All Products
Search
Document Center

Elastic Compute Service:Step 1: Deploy a client

Last Updated:Jan 09, 2025

The client encrypts a trained model and the TLS certificate that is used to establish secure connections. Then, the client uploads the encrypted files to the SGX encrypted computing environment. A key service is deployed on the same Elastic Compute Service (ECS) instance on which the client is deployed to authenticate Alibaba Cloud virtual SGX (vSGX) ECS instances and to ensure the integrity of the TensorFlow Serving inference service that runs on the cloud and the feasibility of cloud-based SGX encrypted computing environments. After a vSGX instance is authenticated, the client sends a key to the TensorFlow Serving inference service that runs on the instance. This topic describes how to deploy a client. The operations that you can perform to deploy a client include building an SGX encrypted computing environment, creating an encryption model, and creating a gRPC Transport Layer Security (TLS) certificate.

Procedure

  1. Create a client instance and build an SGX encrypted computing environment on the instance.

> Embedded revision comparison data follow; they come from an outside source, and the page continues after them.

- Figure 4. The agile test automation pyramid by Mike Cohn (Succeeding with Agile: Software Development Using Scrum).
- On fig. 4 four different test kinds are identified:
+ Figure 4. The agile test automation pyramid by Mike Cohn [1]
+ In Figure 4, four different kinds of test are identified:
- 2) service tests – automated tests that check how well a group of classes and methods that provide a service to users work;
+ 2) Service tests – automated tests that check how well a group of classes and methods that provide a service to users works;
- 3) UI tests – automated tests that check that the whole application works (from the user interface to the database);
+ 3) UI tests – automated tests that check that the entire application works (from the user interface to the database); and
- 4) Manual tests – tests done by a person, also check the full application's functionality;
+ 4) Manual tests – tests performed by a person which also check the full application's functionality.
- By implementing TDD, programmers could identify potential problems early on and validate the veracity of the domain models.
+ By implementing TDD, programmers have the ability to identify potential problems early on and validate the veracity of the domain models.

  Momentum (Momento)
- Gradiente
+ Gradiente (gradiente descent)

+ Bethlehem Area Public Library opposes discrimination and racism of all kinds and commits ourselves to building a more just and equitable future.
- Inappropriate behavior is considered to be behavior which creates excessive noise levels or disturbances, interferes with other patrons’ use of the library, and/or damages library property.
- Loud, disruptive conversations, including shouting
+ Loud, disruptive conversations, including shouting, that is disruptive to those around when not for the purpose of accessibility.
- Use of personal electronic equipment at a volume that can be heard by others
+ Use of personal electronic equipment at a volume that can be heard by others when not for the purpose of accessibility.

    1. Create a client instance and configure security group rules that control access to or from the instance.

      The instance on which the client is deployed must meet the following requirements:

      • Instance Type: The client does not need to run in an SGX environment. You can select an instance type that meets your business requirements. We recommend that you select an instance type that has 2 vCPUs and 4 GiB of memory.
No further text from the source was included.